Roberts regarded him with his head slightly on one side. "Now, why do you ask me that?"

"You seem to look upon it almost from a professional standpoint."

"You're trying to flatter me, Superintendent. I've been—interested in crime for a good many years; but I don't aspire to your standards. But in my experience a murderer has only one trick in his repertoire. In this case you have one man killed so neatly you'll never prove it was murder; and another killed so blatantly there's no possibility it could have been anything but murder. Unless I'm mistaken, the two methods indicate two very different types of minds. One's subtle; one ain't."

"Aren't you rather leaving out of account the attempt upon Mr. Kane's life? Doesn't it fall into the same category as Mr. Silas Kane's murder?"

"Why, no, I think not, Superintendent. The accident to the Seamew and the accident to the car were tricks that could easily go wrong, and did go wrong. They look to me like a plain guy trying to be clever. Mr. Silas Kane's murderer thought of a plan where there was no room for mistake. You have to hand it to him."

"If you don't mind, sir, I think we've had about enough of this conversation," interposed Jim. "It isn't very pleasant for my great-aunt."

Roberts turned at once with a swift apology on his lips, but Emily said fiercely: "I've supposed all along that my son was murdered. Not that the police would ever prove it. The Mansells! They didn't do it! Who stood to gain by his death?" She gave a short laugh and folded her hands closer in her lap. Patricia, coming out onto the terrace through the drawing-room window, thought that for a moment she looked almost terrible, a little stout old lady with a rigid back, and eyes like blue ice.

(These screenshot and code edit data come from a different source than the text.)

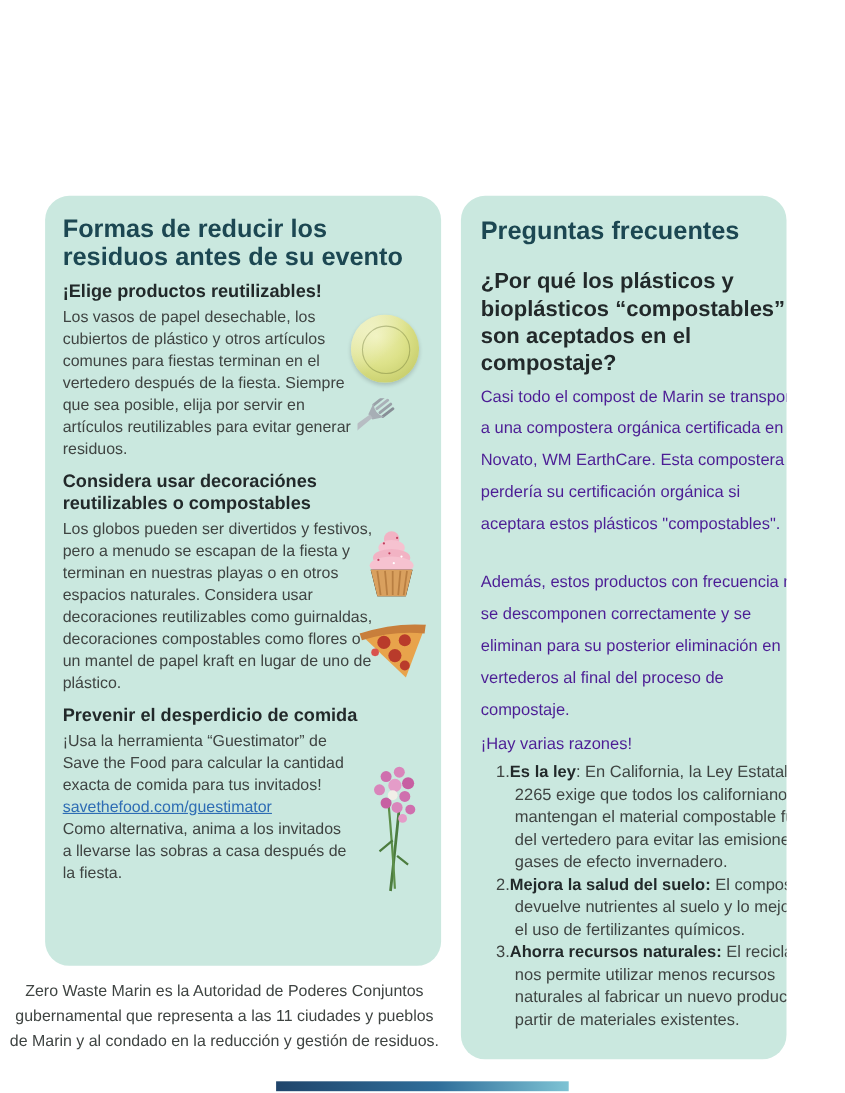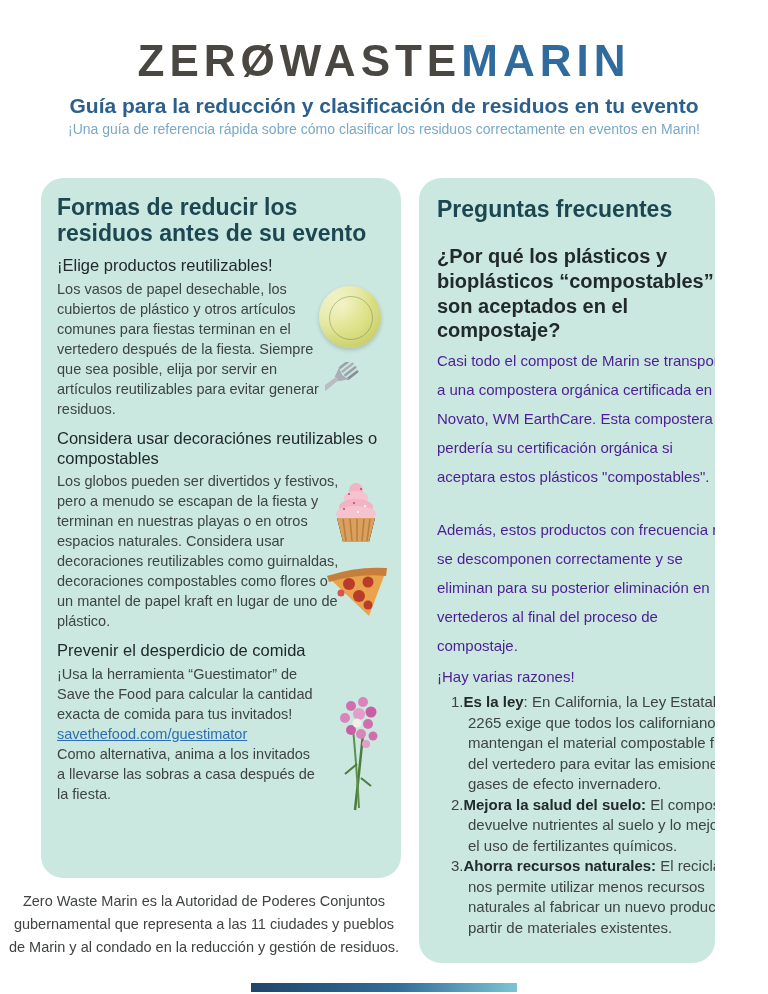--- a/index.html
+++ b/index.html
@@ -14,21 +14,21 @@
   .logo .marin{color:#2f6b9d;}
   .page-title{margin:10px 20px 3px;font-size:21px;font-weight:700;color:#2c5f8b;}
   .page-subtitle{margin:0;font-size:14px;color:#7aa9c5;}
 
   
   .panel{position:absolute;background:#cae8df;border-radius:22px;box-sizing:border-box;overflow:hidden;margin-left:16px;}
   .panel-left{left:25px;top:178px;width:360px;height:700px;padding:16px 16px;}
   .panel-right{left:403px;top:178px;width:296px;height:785px;padding:18px 18px;}
   .panel h2{margin:0 0 8px;font-size:23px;line-height:1.13;font-weight:700;color:#1c4752;}
 
-  .section h3{margin:10px 0 3px;font-size:16.5px;line-height:1.2;font-weight:400;color:#22292a;}
+  .section h3{margin:10px 0 3px;font-size:16.5px;line-height:1.2;font-weight:700;color:#22292a;}
   .section p{margin:0;font-size:14.5px;line-height:20px;color:#3f4442;}
   .sec-1 p{width:262px;}
   .sec-2 p{width:262px;}
   .sec-3 p{width:284px;}
   .link{display:inline-block;font-size:14.5px;line-height:20px;color:#2e6db4;text-decoration:underline;}
 
   
   .panel-right h3{margin:22px 0 3px;font-size:20px;line-height:1.24;font-weight:700;color:#22292a;width:310px;}
   .panel-right p{margin:0;font-size:15px;line-height:29px;width:298px;color:#4c1d95;}
   .answer-2{margin-top:24px !important;}
@@ -55,25 +55,20 @@
   .fork{right:10px;top:184px;width:66px;height:50px;}
   .cupcake{right:16px;top:298px;width:58px;height:68px;}
   .pizza{right:8px;top:382px;width:72px;height:60px;}
   .flowers{right:14px;top:516px;width:54px;height:118px;}
 </style>
 </head>
 <body>
 
 <div class="page">
 
-  <div class="header">
-    <div class="logo"><span>ZERØWASTE</span><span class="marin">MARIN</span></div>
-    <div class="page-title">Guía para la reducción y clasificación de residuos en tu evento</div>
-    <p class="page-subtitle">¡Una guía de referencia rápida sobre cómo clasificar los residuos correctamente en eventos en Marin!</p>
-  </div>
 
   <div class="panel panel-left">
     <h2>Formas de reducir los residuos antes de su evento</h2>
 
     <div class="section sec-1">
       <h3>¡Elige productos reutilizables!</h3>
       <p>Los vasos de papel desechable, los cubiertos de plástico y otros artículos comunes para fiestas terminan en el vertedero después de la fiesta. Siempre que sea posible, elija por servir en artículos reutilizables para evitar generar residuos.</p>
     </div>
 
     <div class="section sec-3">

There was a constrained silence. "It can't be proved, Aunt, and—after all, Clement's dead," said Jim uncomfortably.

Her tight mouth relaxed slightly. "Yes. He's dead," she answered.

Hannasyde, watching her, said bluntly: "Do you seriously believe that he killed your son, Mrs. Kane?"

Her stare abolished him; she replied in her curtest, most expressionless voice: "What I believe is my own concern. It won't help you. You'll never prove anything."